Word just in: Nationwide’s Buy to Let subsidiary has just announced two major changes to lending policy.
From Wednesday 11th May they will withdraw from 80% LTV lending completely. While this is still a relatively small sector the loss of such a major name will be keenly felt. 80% options are still available from a few lenders including Coventry BS, Mortgage Trust and Kent Reliance (who will lend to 85%).
They are also, more dramatically, increasing their required rental calculation.
Those notional rates are 4.99% up to 65% loan to value, and 5.49% above that. So a landlord with 35% equity currently needs enough rent to cover 125% of interest payments at an assumed rate of 4.99%.

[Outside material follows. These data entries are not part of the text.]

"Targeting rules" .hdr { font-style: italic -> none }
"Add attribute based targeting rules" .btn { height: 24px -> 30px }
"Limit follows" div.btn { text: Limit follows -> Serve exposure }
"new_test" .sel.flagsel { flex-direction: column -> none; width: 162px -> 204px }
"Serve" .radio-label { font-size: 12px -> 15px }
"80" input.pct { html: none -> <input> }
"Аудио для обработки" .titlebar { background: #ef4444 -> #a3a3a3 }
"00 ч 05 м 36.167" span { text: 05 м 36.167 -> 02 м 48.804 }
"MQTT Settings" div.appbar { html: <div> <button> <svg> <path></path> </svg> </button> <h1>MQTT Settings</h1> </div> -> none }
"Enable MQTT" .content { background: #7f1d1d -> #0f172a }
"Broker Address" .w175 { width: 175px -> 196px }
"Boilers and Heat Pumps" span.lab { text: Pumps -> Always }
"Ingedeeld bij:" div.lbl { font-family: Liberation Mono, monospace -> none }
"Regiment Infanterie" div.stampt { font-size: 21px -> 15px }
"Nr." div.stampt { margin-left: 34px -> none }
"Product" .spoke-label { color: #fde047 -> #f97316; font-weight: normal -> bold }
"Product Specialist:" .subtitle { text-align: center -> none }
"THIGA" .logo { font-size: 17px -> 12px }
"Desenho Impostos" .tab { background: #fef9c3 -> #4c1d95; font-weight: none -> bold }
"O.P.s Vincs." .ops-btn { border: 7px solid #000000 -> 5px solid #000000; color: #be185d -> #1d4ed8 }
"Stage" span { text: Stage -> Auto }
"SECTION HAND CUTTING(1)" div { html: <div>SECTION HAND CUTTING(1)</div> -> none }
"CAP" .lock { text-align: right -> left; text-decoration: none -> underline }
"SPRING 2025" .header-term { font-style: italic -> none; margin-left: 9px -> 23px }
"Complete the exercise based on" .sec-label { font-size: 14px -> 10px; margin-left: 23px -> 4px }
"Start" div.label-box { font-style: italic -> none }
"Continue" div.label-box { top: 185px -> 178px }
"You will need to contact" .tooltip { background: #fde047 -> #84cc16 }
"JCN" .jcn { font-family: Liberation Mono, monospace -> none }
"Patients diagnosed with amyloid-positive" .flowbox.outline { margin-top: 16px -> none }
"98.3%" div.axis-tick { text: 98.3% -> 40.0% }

From 11th May that will increase to 145% coverage, which may sound a bit abstract but in practical terms, a £125,000 loan will now need over £100 more rent each month to support it.
The Mortgage Works says this is an attempt to help landlords not over-extend with the increased tax burden due to start hitting next April (more on that here), but it’s also a fair bet that the Bank of England’s consultation paper on BTL underwriting standards – mainly, should they be tighter – fed into their thinking.
Whatever the cause these are very significant moves from one of the biggest BTL lenders in the market, limiting availability and reining in lending. We will watch with great interest to see whether others begin to follow suit.